The cyberattack on Oxford University’s Kovid-19 lab revealed an investigation into the Forfors that said hackers had broken into multiple systems, saying the university had “ no impact ” on clinical research.
The University of Oxford has confirmed that one of its labs involved in Kovid-19 research suffered a cyberattack. The Forbes investigation revealed that hackers had infiltrated several laboratory systems. The university said Thursday it had “ no effect ” on clinical research. The hack is believed to have taken place in the middle of this month, but it is not clear who is behind the attack.
However, the lab that the hackers robbed is the structural biology department known as “Strabi”. This laboratory is not directly involved in the development of the University of Oxford-AstraZeneca vaccine. Scientists in the lab were involved in studying how Kovid-19 cells work and how to prevent them from damaging them.

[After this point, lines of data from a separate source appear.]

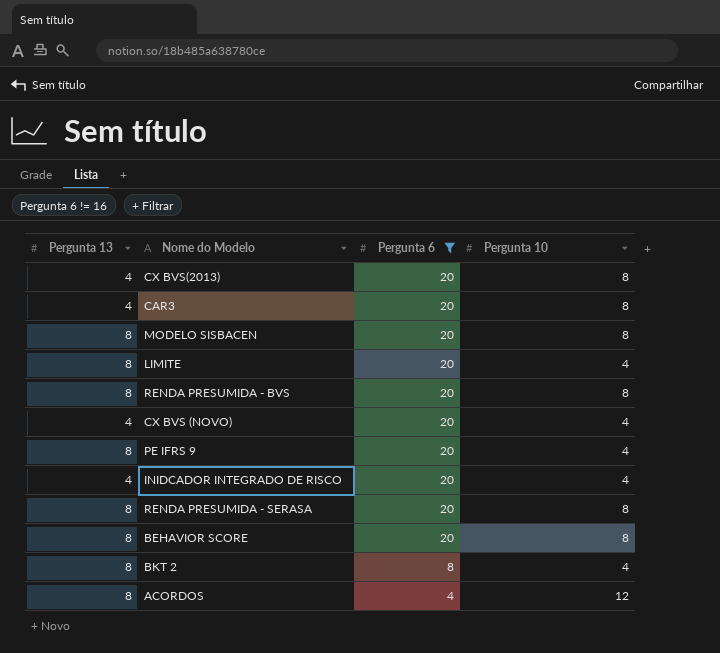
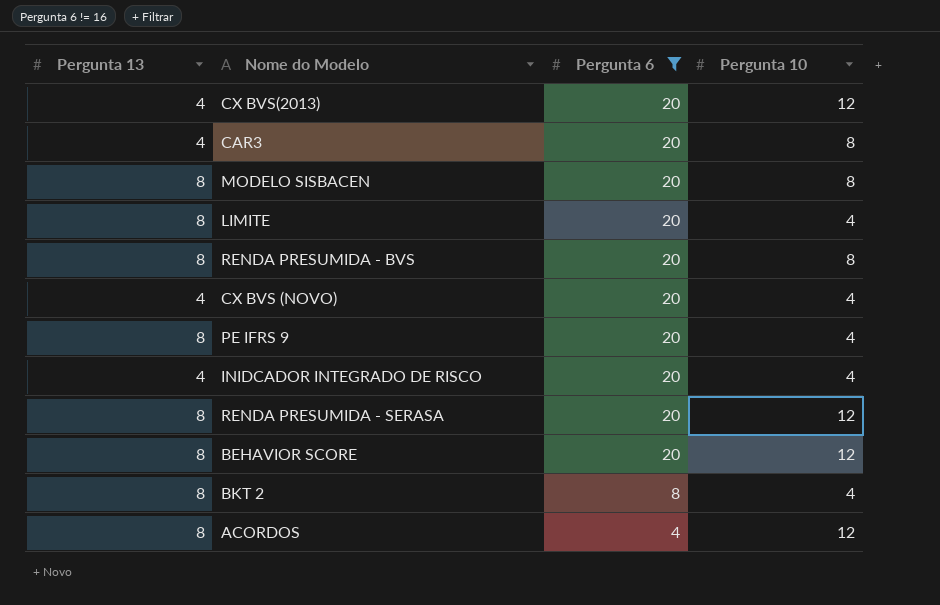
CX BVS(2013) | Pergunta 10: 8 -> 12
RENDA PRESUMIDA - SERASA | Pergunta 10: 8 -> 12
BEHAVIOR SCORE | Pergunta 10: 8 -> 12

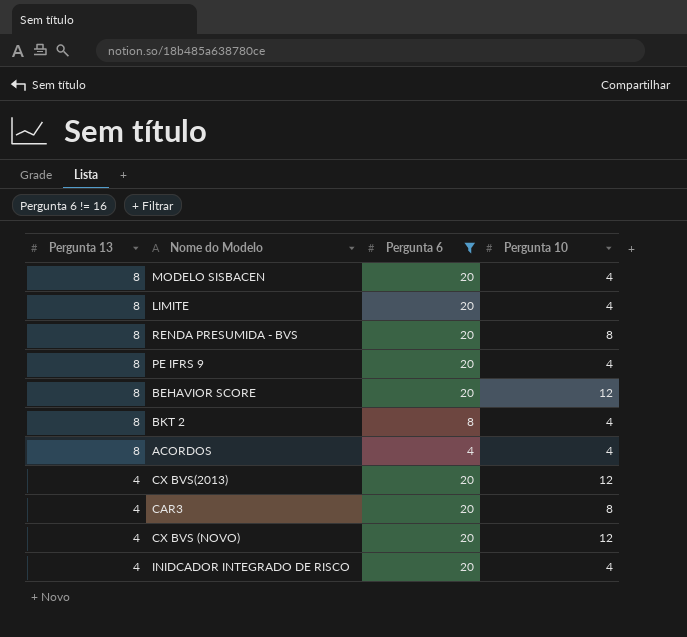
row order: Pergunta 6 descending -> Pergunta 13 descending
row RENDA PRESUMIDA - SERASA: 8 | 20 | 12 -> none
MODELO SISBACEN | Pergunta 10: 8 -> 4
ACORDOS | Pergunta 10: 12 -> 4
CX BVS (NOVO) | Pergunta 10: 4 -> 12

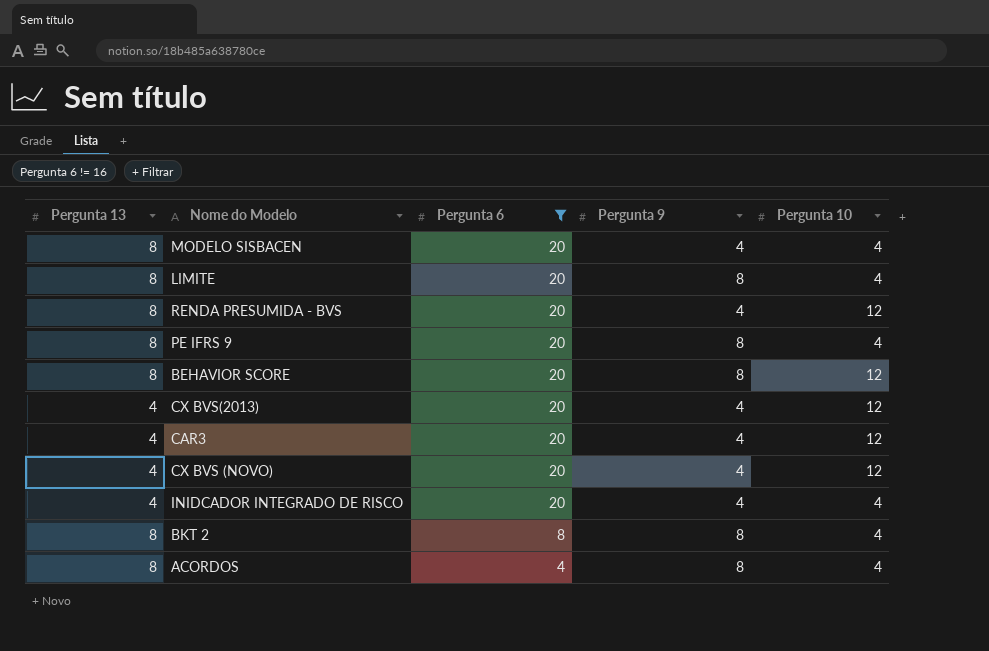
row order: Pergunta 13 descending -> Pergunta 6 descending
column Pergunta 9 | position: none -> 4
RENDA PRESUMIDA - BVS | Pergunta 10: 8 -> 12
CAR3 | Pergunta 10: 8 -> 12

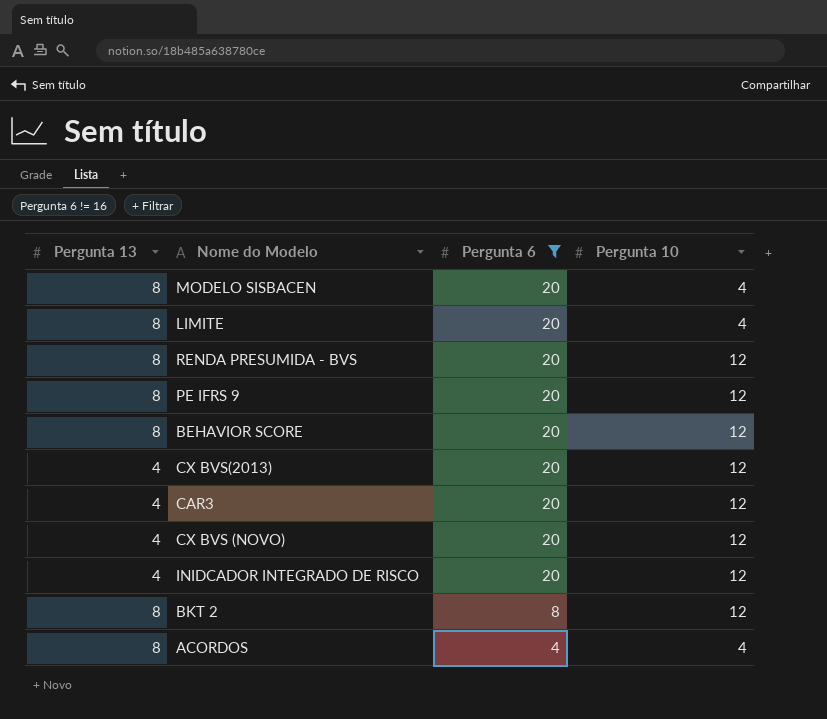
column Pergunta 9 | position: 4 -> none
PE IFRS 9 | Pergunta 10: 4 -> 12
INIDCADOR INTEGRADO DE RISCO | Pergunta 10: 4 -> 12
BKT 2 | Pergunta 10: 4 -> 12

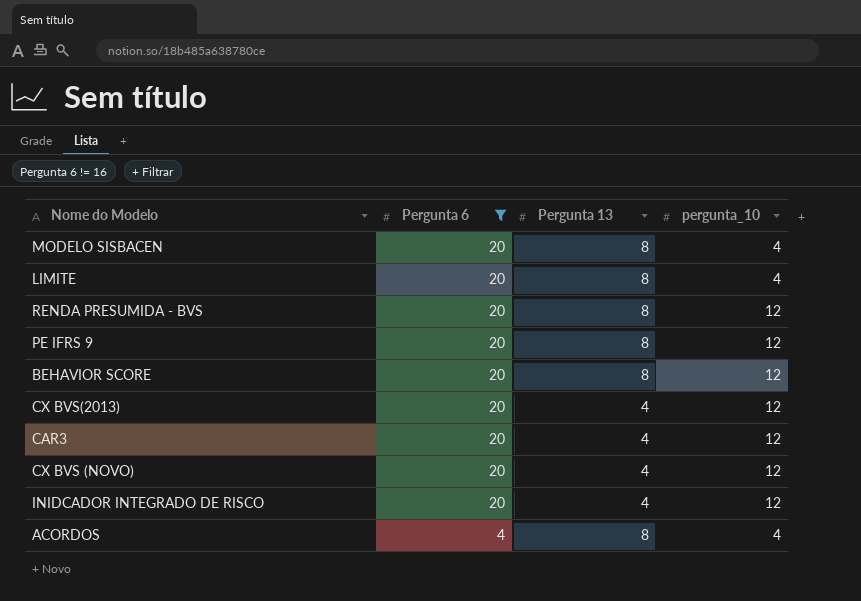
column Pergunta 13 | position: 1 -> 3
column name: Pergunta 10 -> pergunta_10
row BKT 2: 8 | 8 | 12 -> none

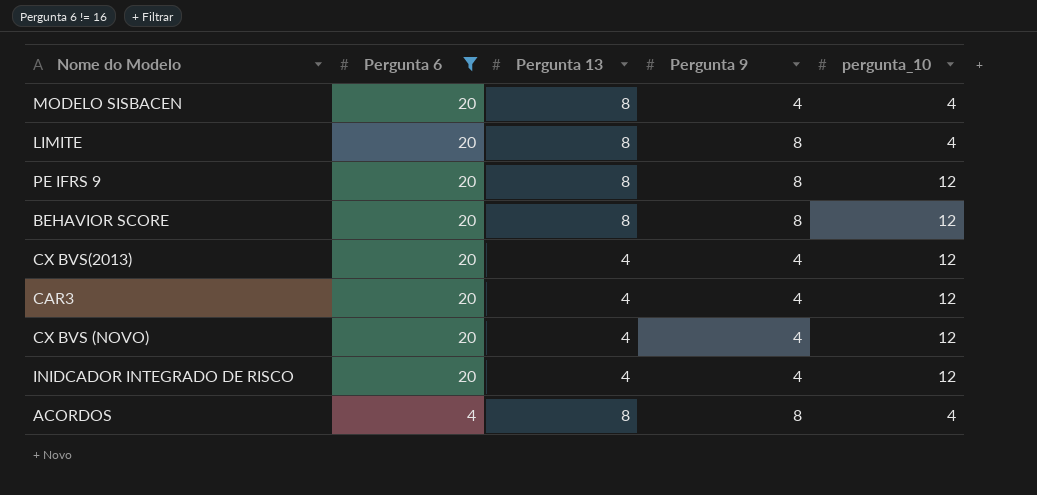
column Pergunta 9 | position: none -> 4
row RENDA PRESUMIDA - BVS: 20 | 8 | 12 -> none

The Forbes report said the systems used in the cyberattack involved machines used to prepare biochemical samples. A spokesperson for the University of Oxford reportedly said: “We have identified the problem and are now investigating further.” The university is working with UK authorities to investigate the cyberattack.
The National Cyber Security Center will investigate this attack
The National Cyber Security Center (NCSC), a branch of the British Intelligence Agency (GCHQ), will now investigate the attack. According to a spokesperson, the university passed the incident on to the UK Information Commissioner’s office. This cyberattack took place at a time when there was an increase in cyberattacks in the healthcare sector.
The US, UK and Canadian security services claimed last year that they were targeting organizations involved in the development of the Kovid-19 vaccine, a hacking group possibly working as part of the Russian intelligence service. Russia’s ambassador to Britain then dismissed allegations that his country’s intelligence services attempted to steal information about the Kovid-19 vaccine.